# Transformers & NEC



## Machiavelli999 (Oct 1, 2010)

Two part question.

First, the secondary of a delta-wye transformer, does it need over current protection even if the primary has over current protection? I am almost positive that it does (despite my idiot boss' claims!!! AHH!)

Second question. Why? I know there is a phase shift between the delta and wye sides but how does that affect the magnitude of the current? And why do I need the protection on the secondary? That I couldn't explain to him. Help me out guys.

Thanks.


----------



## Flyer_PE (Oct 1, 2010)

The definitive answer is: "It depends."

Depending on how you set up the protection for the transformer, secondary protection may or may not be required. Take a look at NEC Article 450.3. Specifically, Table 450.3(B).


----------



## Machiavelli999 (Oct 1, 2010)

Flyer_PE said:


> The definitive answer is: "It depends."
> Depending on how you set up the protection for the transformer, secondary protection may or may not be required. Take a look at NEC Article 450.3. Specifically, Table 450.3(B).


Hmm...really? I was pretty sure that the secondary of any delta-wye transformer needs protection on the secondary. But I'll take a look at the NEC when I get a chance. Thanks.


----------



## Machiavelli999 (Oct 2, 2010)

So I looked and I am pretty sure that in my case secondary protection is required. The delta-wye transformer that we are installing will have a feed on the primary coming from a switchboard with a breaker. On the secondary side, the transformer is feeding a panel that has no main breaker and only main lugs.
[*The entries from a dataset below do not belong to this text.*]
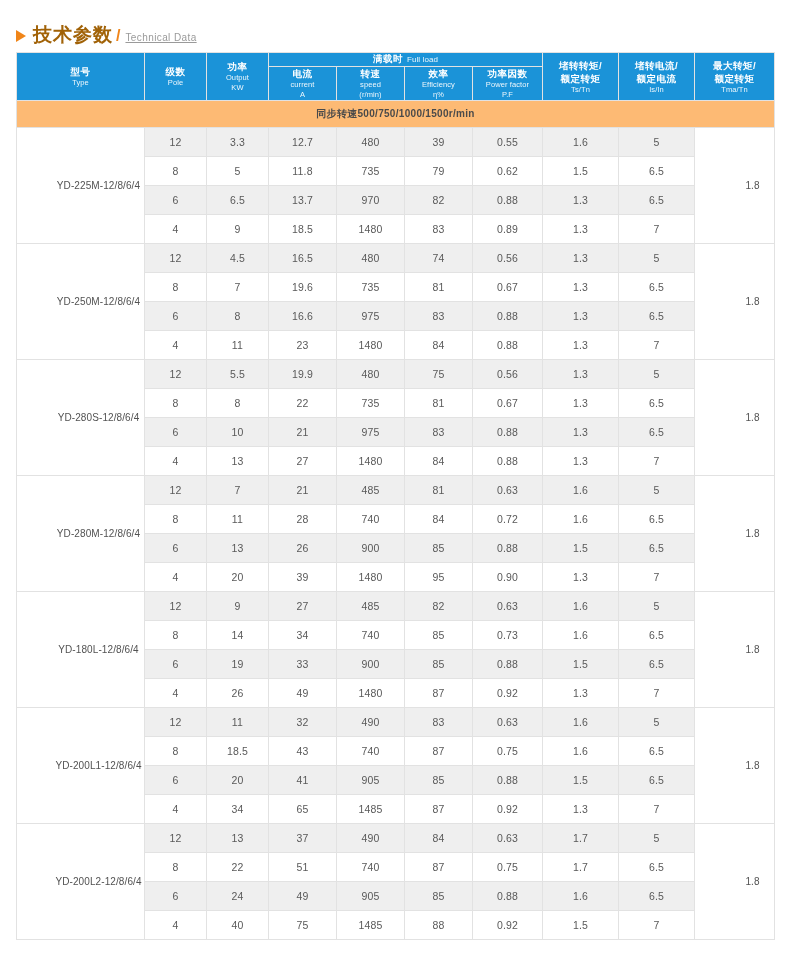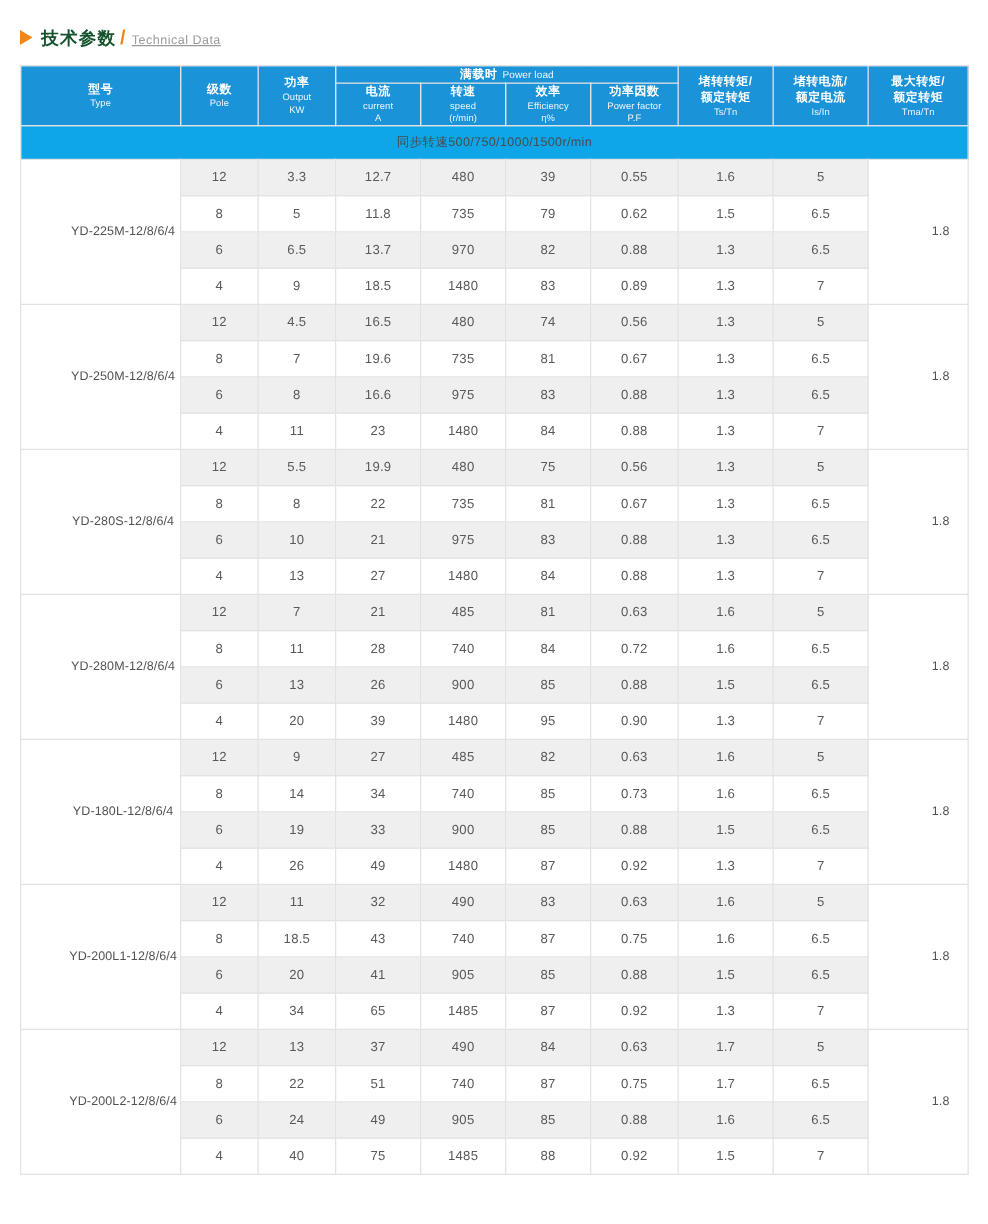"技术参数" .title-cn { color: #14532d -> #a16207; font-size: 14px -> 19px }
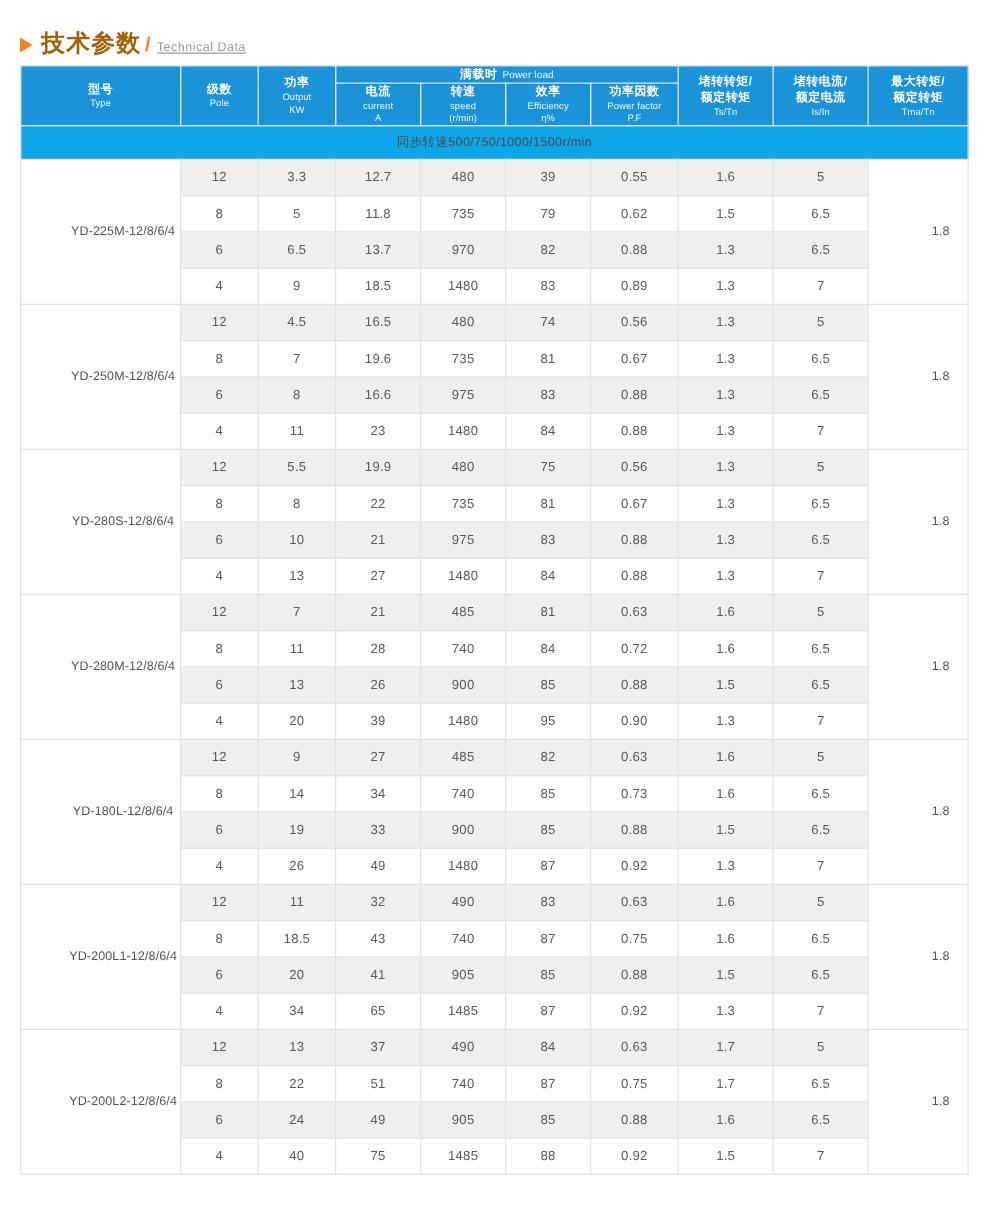"Power load" span.h-en { text: Power -> Full }
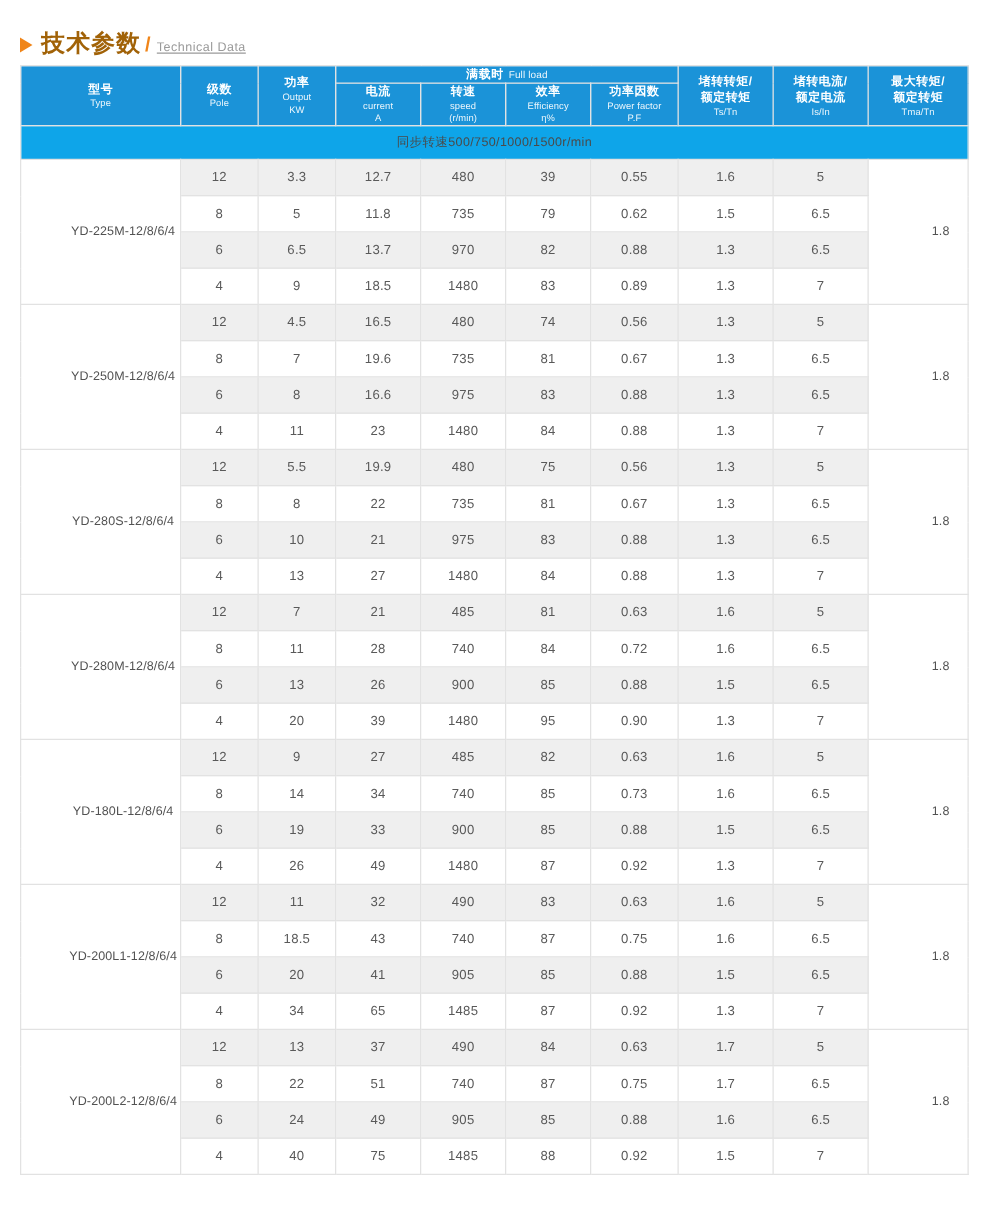"同步转速500/750/1000/1500r/min" .sync-row td { background: #0ea5e9 -> #fdba74; font-weight: none -> bold }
It's not even Article 450 that applies here IMO, because it's not the protection of the transformer that is the problem. The problem is protecting the conductors on the secondary side.

Article 240.4(F) states that "Single-phase and multiphase transformer secondary conductors shall not be considered to protected by the primary over current protective device." It goes on to give some exceptions (delta-delta 3 phase transformers don't need secondary connections) but none apply in my case.

I think.


----------



## GabeM (Oct 9, 2010)

Machiavelli999 said:


> So I looked and I am pretty sure that in my case secondary protection is required. The delta-wye transformer that we are installing will have a feed on the primary coming from a switchboard with a breaker. On the secondary side, the transformer is feeding a panel that has no main breaker and only main lugs.
> It's not even Article 450 that applies here IMO, because it's not the protection of the transformer that is the problem. The problem is protecting the conductors on the secondary side.
> 
> Article 240.4(F) states that "Single-phase and multiphase transformer secondary conductors shall not be considered to protected by the primary over current protective device." It goes on to give some exceptions (delta-delta 3 phase transformers don't need secondary connections) but none apply in my case.
> ...


Does anyone have an explanation for the thinking behind Article 240.4(F)? The explanatory information in the brown box talks about single phase and split phase transformers (why single phase transformer secondary conductors are covered by the primary conductors overcurrent protection, and split phase secondary conductors are not), but doesn't explain what the thinking is behind the three phase transformers (why only delta-delta secondaries are covered by the primary overcurrent protection, but not the others).


----------



## Waterboy (Oct 11, 2010)

Machiavelli999 said:


> Two part question.
> First, the secondary of a delta-wye transformer, does it need over current protection even if the primary has over current protection? I am almost positive that it does (despite my idiot boss' claims!!! AHH!)
> 
> Second question. Why? I know there is a phase shift between the delta and wye sides but how does that affect the magnitude of the current? And why do I need the protection on the secondary? That I couldn't explain to him. Help me out guys.
> ...


I answered your question on the other thread you have posted. But here it goes again. Article 240.4 talks about the overcurrent protection of the conductors on transformer secondaries. For a delta wye transformer you need to protect the secondary conductors. You gave an example in your other thread where you calculated the turns ration for the transformer, but you made a mistake. The turns ratio is determined by the phase voltage (480 and 120 in your example..you used the phase voltage and line voltage in your calculation). Wye secondary transformers can experience phase currents in excess of what the secondary conductors are capable of handling, but yet the primary overcurrent protection will not trip because the overcurrent condition is not great enough. In your example you stated that a secondary single phase load experienced an overcurrent condition whereby it draws 300 amps, then you thought the 100 amp breaker on the primary would trip. In actuality, the primary current would be 300*(120/480) = 75 amps. The secondary conductors could not handle the current, but the 100 amp breaker on the primary would not trip. If this were a delta-delta transformer, then the primary current would be 300*(208/480) = 130 amps and the primary overcurrent device would open. This is why the code stated it is acceptable on delta-delta transformers and not on delt-wye. I hope this helps.


----------



## GabeM (Oct 12, 2010)

Waterboy said:


> Machiavelli999 said:
> 
> 
> > According to Article 240.4(F) the secondary conductors of a delta-wye transformer require a breaker for over current protection even if there is a breaker on the primary side.
> ...


I copied the other thread here so that we have everything in one place.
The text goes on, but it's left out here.